> [Work to complete]:
Once you find the line with "text-decoration: underline ->" in the entries below, print it and each line after it up to and including the line with "font-size: 18px ->", exactly, without pictures.

> [Provided information]:
----
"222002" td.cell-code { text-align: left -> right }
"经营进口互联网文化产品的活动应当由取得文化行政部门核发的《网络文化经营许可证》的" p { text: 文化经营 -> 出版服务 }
----
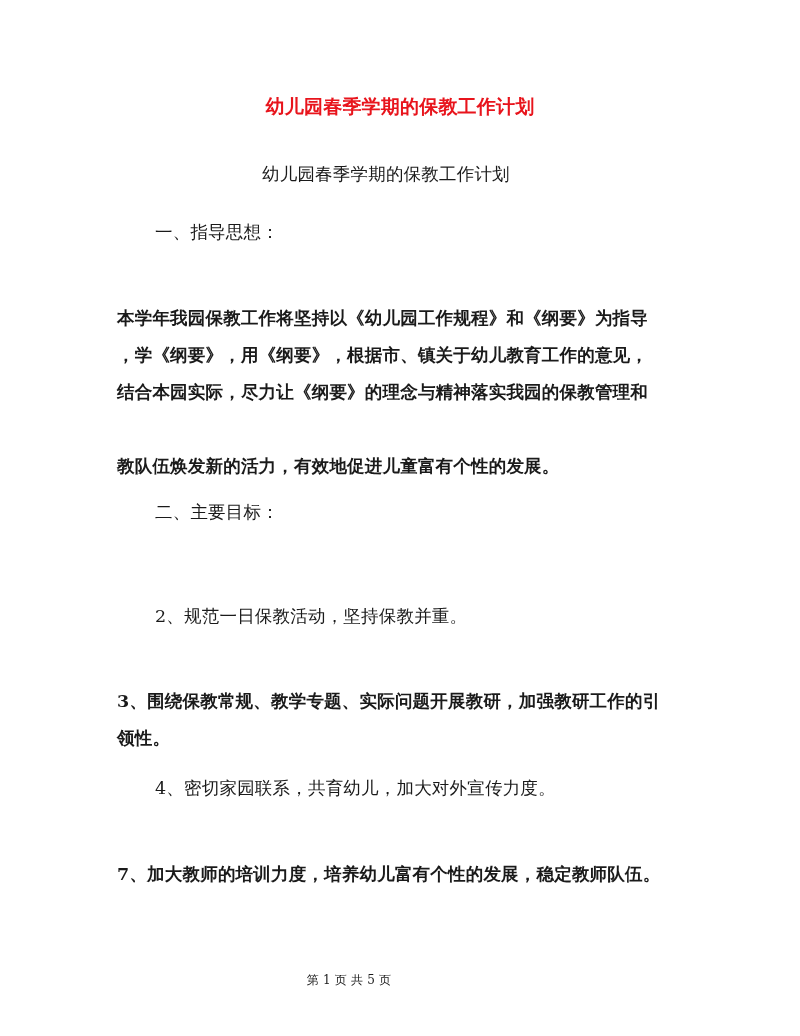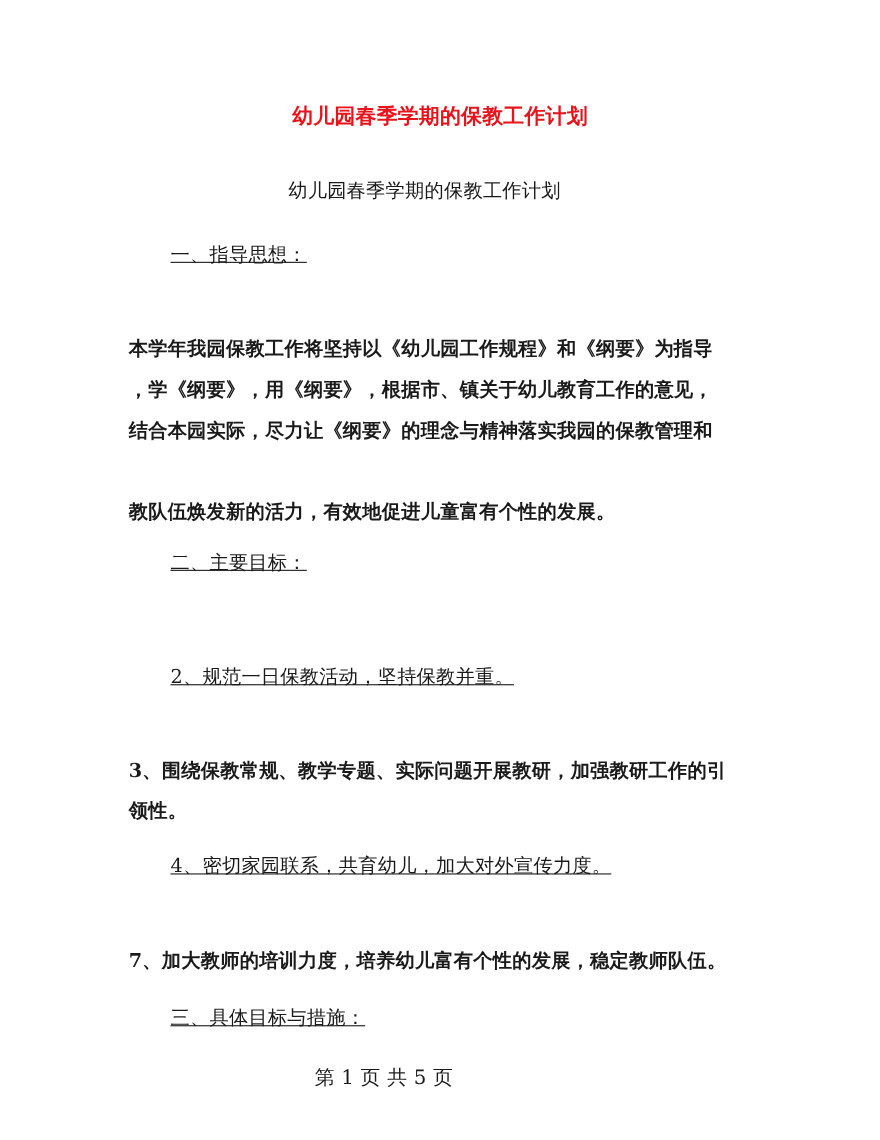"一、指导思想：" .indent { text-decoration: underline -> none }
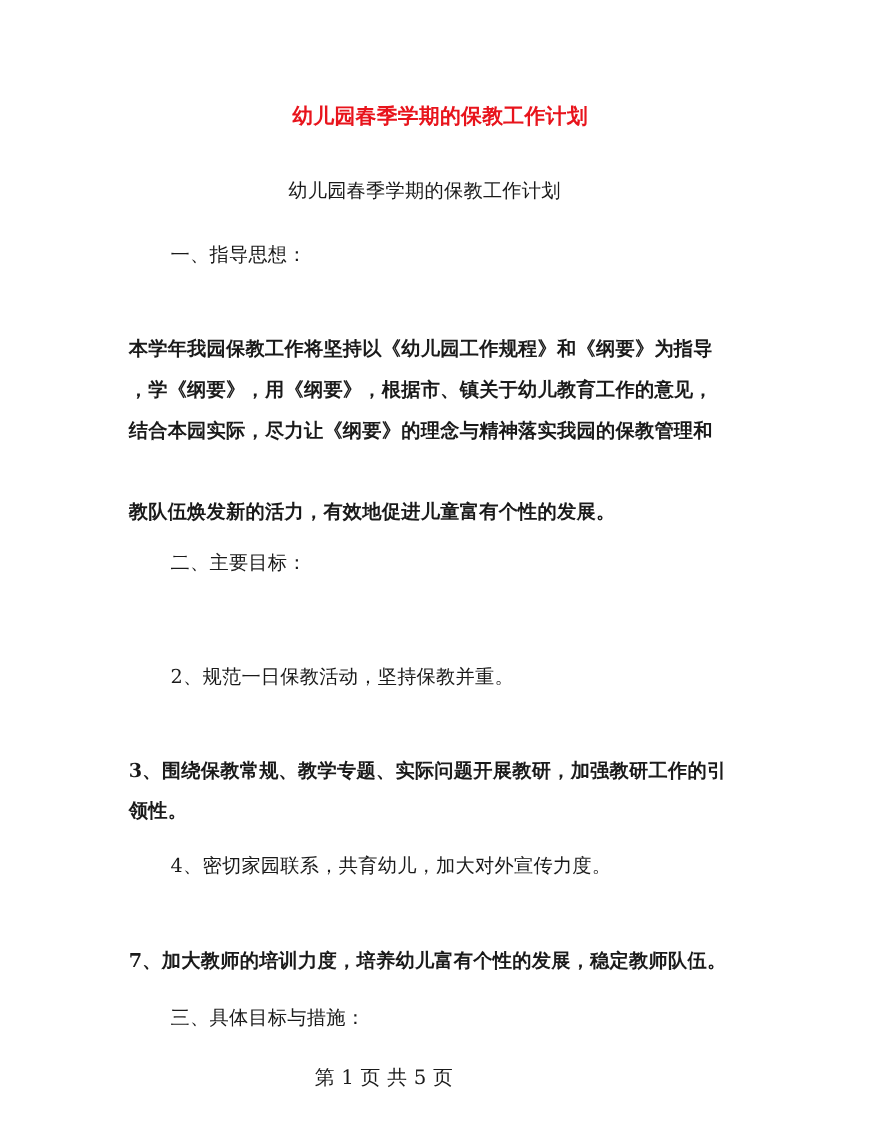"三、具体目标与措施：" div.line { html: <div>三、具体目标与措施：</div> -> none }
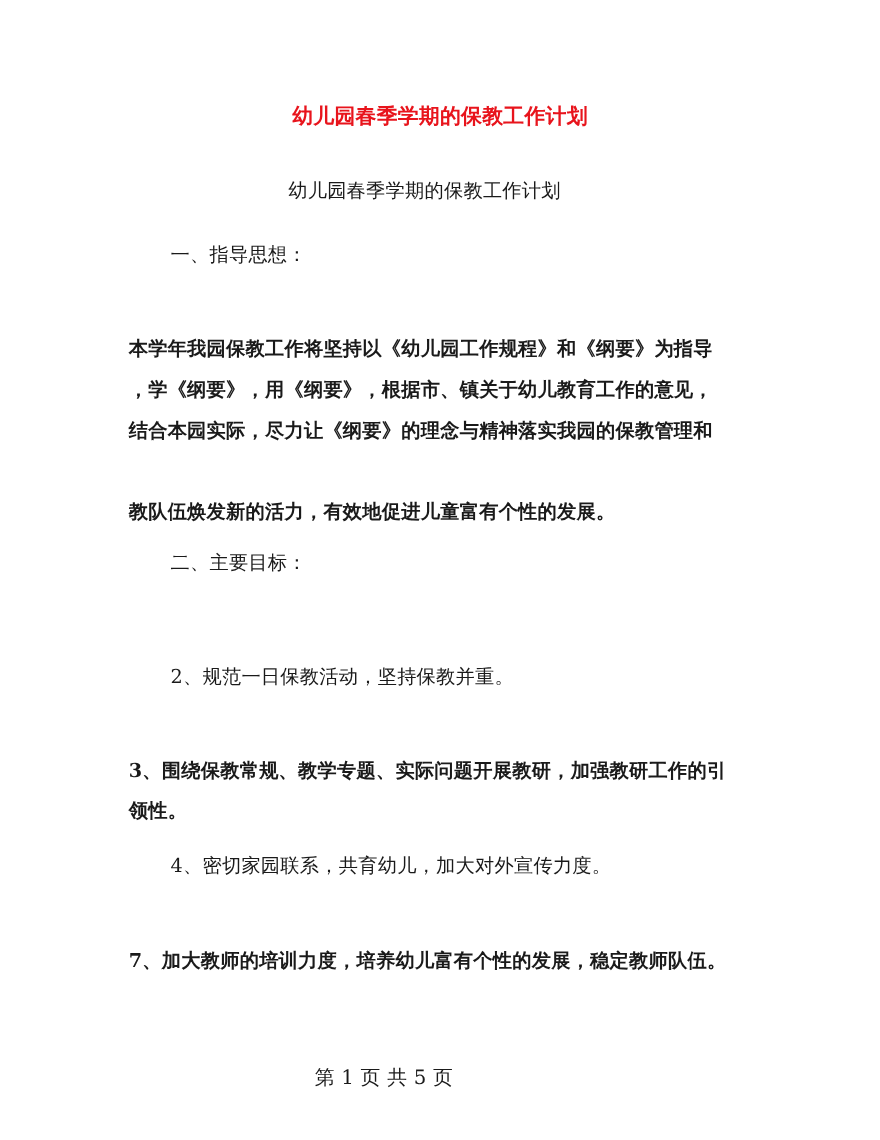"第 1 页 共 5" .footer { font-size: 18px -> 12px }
----
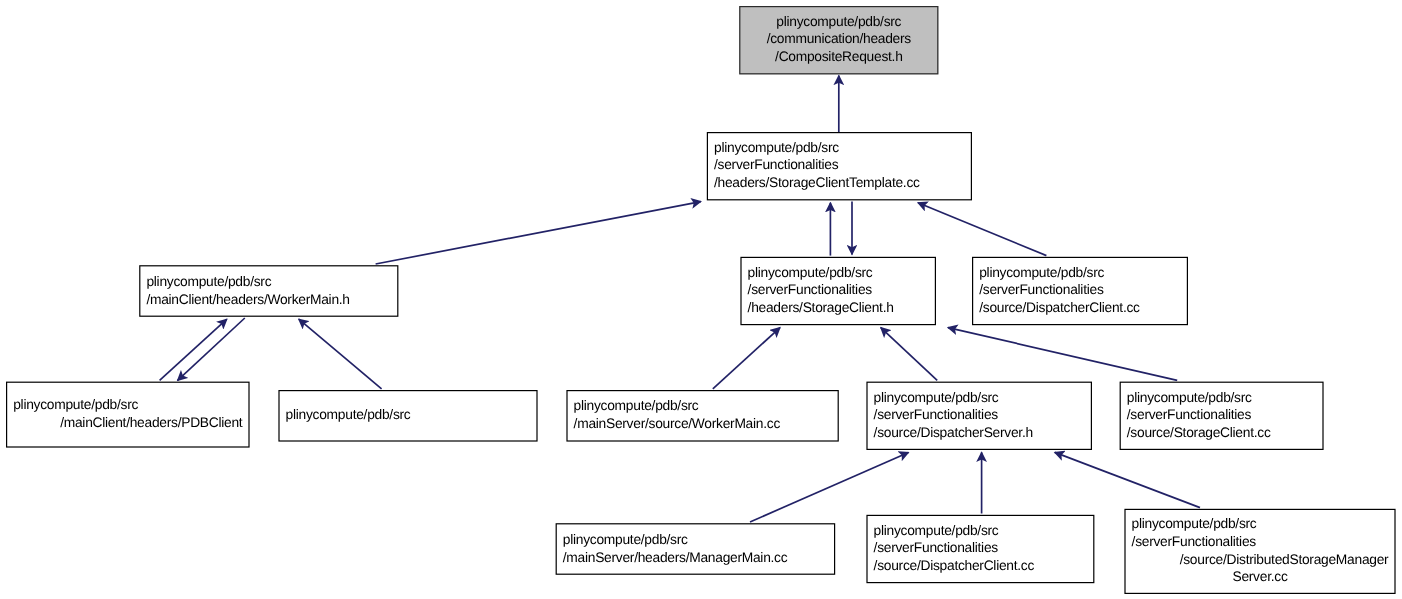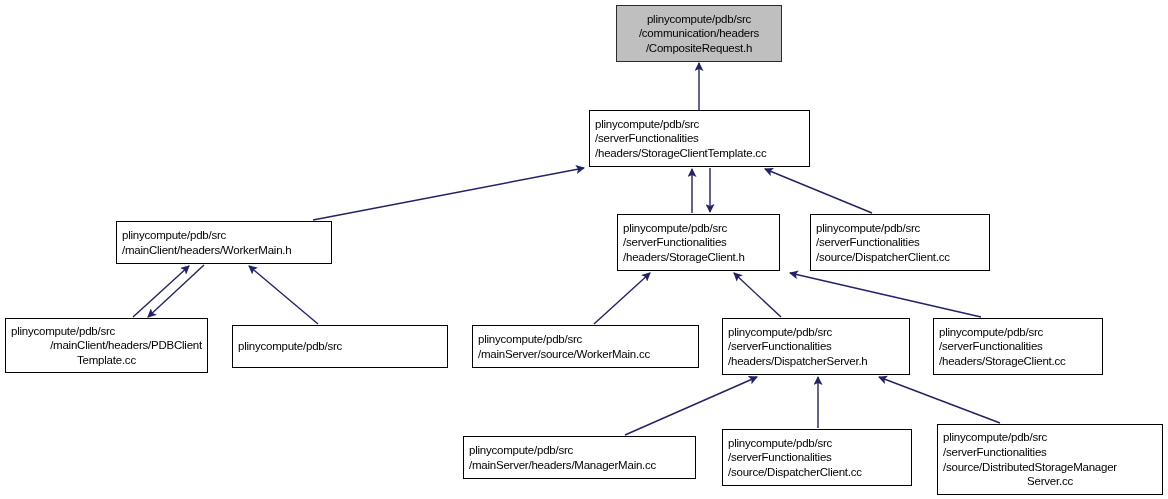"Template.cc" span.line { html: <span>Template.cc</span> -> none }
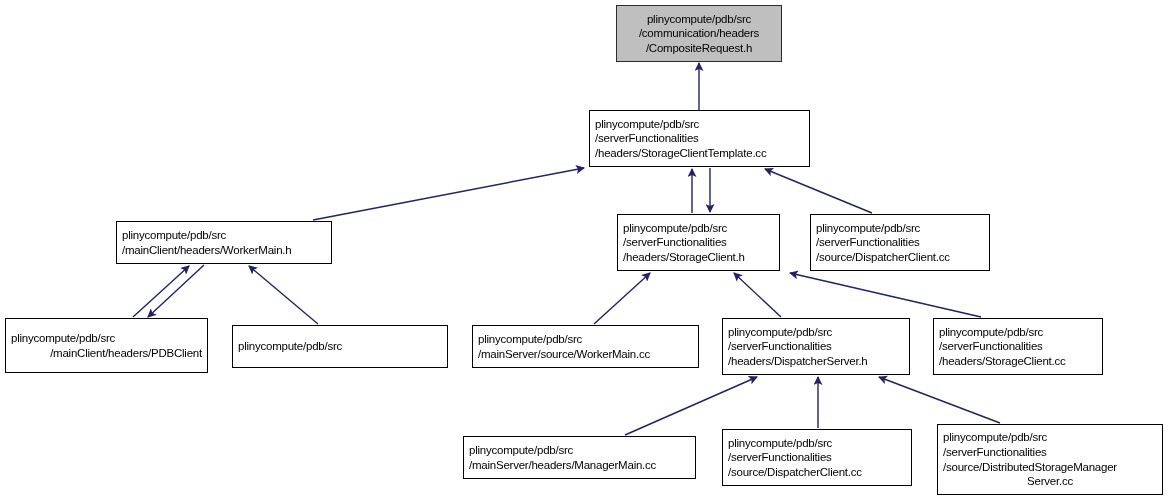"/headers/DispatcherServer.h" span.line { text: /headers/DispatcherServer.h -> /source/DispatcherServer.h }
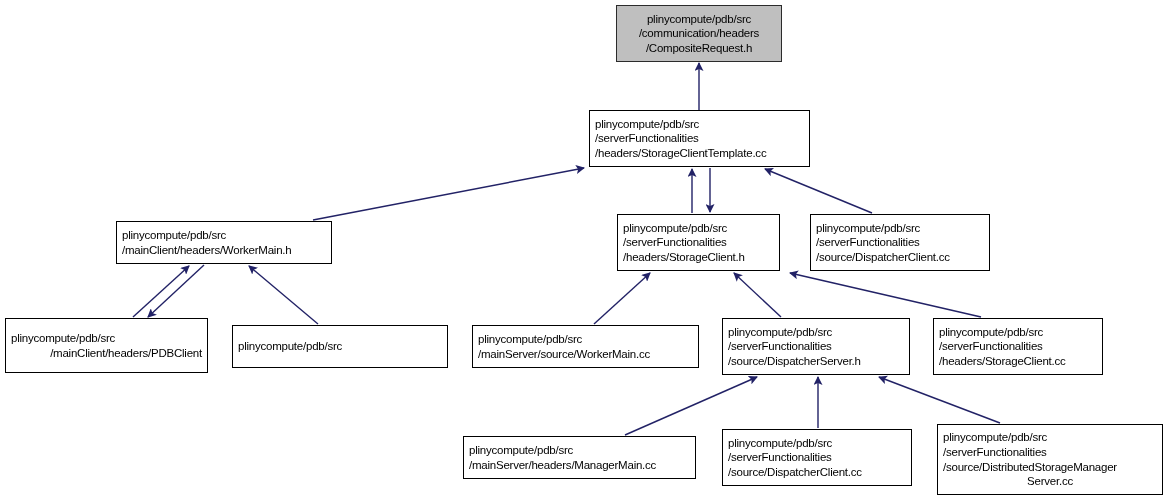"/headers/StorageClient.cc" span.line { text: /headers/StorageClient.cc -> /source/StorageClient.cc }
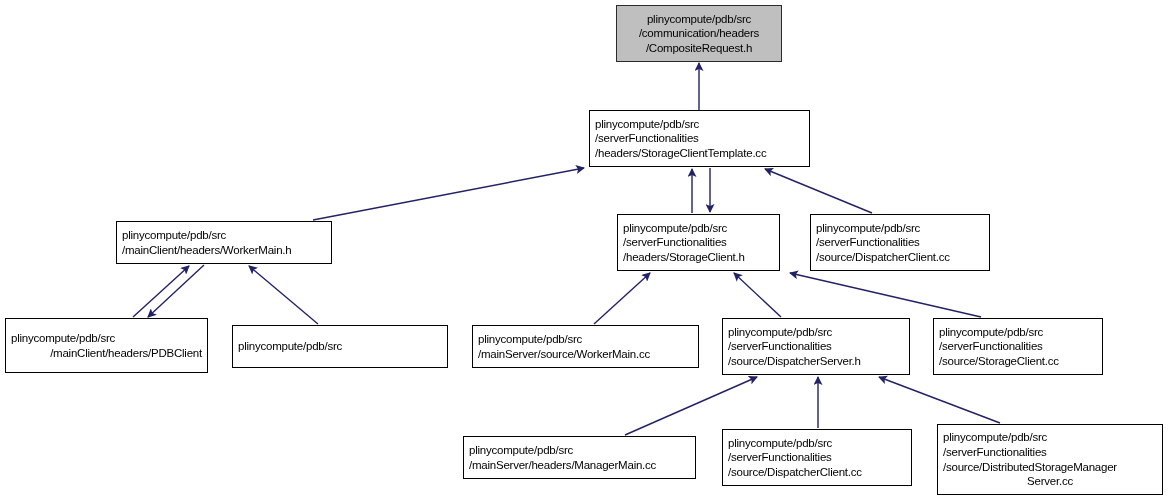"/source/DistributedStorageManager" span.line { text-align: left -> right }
----
> [Solution below]:
"一、指导思想：" .indent { text-decoration: underline -> none }
"三、具体目标与措施：" div.line { html: <div>三、具体目标与措施：</div> -> none }
"第 1 页 共 5" .footer { font-size: 18px -> 12px }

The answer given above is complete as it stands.